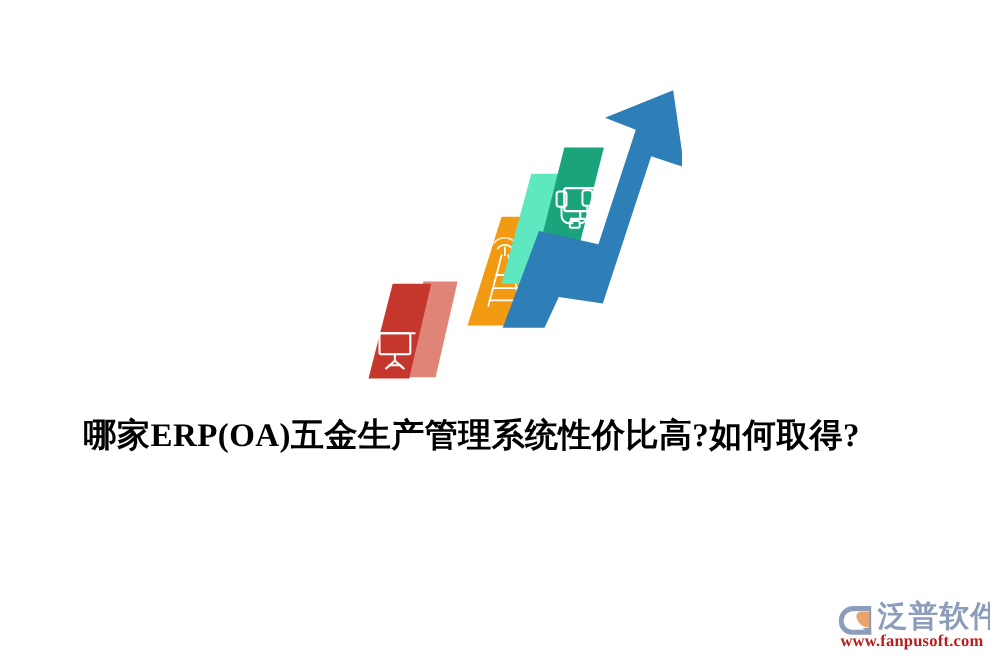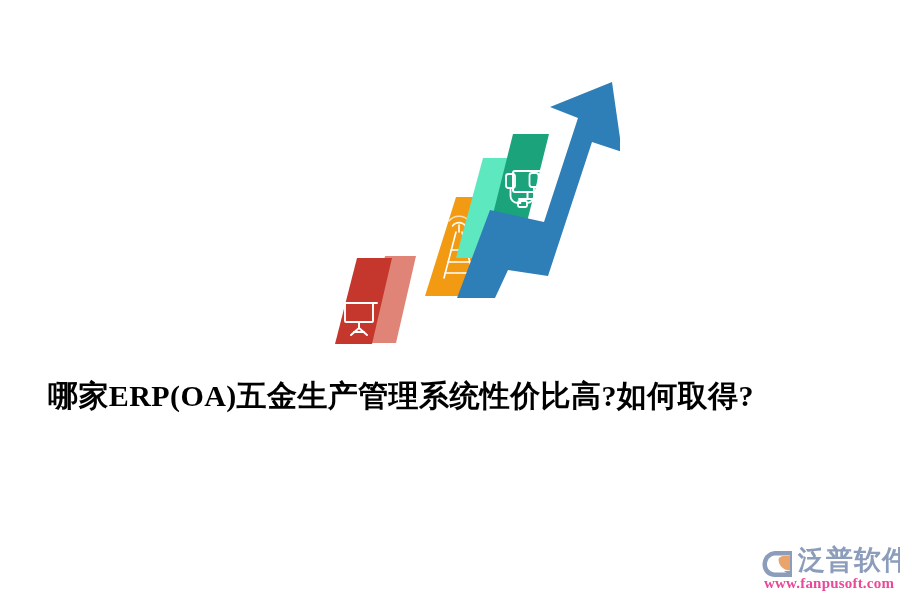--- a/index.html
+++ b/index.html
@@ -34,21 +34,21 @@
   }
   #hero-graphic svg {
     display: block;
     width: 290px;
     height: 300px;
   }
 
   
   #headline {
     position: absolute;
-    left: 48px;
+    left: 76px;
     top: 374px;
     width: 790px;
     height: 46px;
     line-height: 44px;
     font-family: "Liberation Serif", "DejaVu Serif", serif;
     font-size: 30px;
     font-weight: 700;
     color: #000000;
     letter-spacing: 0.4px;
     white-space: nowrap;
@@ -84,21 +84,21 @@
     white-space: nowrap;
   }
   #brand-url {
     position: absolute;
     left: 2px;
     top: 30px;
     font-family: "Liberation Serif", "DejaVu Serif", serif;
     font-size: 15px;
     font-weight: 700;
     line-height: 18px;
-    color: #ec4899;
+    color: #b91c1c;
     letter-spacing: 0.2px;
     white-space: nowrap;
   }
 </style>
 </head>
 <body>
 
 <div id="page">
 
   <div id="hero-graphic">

_Task objective_
Repeat the listing above word for word. Do not include the pictures.

_Solution below_
--- a/index.html
+++ b/index.html
@@ -34,21 +34,21 @@
   }
   #hero-graphic svg {
     display: block;
     width: 290px;
     height: 300px;
   }
 
   
   #headline {
     position: absolute;
-    left: 48px;
+    left: 76px;
     top: 374px;
     width: 790px;
     height: 46px;
     line-height: 44px;
     font-family: "Liberation Serif", "DejaVu Serif", serif;
     font-size: 30px;
     font-weight: 700;
     color: #000000;
     letter-spacing: 0.4px;
     white-space: nowrap;
@@ -84,21 +84,21 @@
     white-space: nowrap;
   }
   #brand-url {
     position: absolute;
     left: 2px;
     top: 30px;
     font-family: "Liberation Serif", "DejaVu Serif", serif;
     font-size: 15px;
     font-weight: 700;
     line-height: 18px;
-    color: #ec4899;
+    color: #b91c1c;
     letter-spacing: 0.2px;
     white-space: nowrap;
   }
 </style>
 </head>
 <body>
 
 <div id="page">
 
   <div id="hero-graphic">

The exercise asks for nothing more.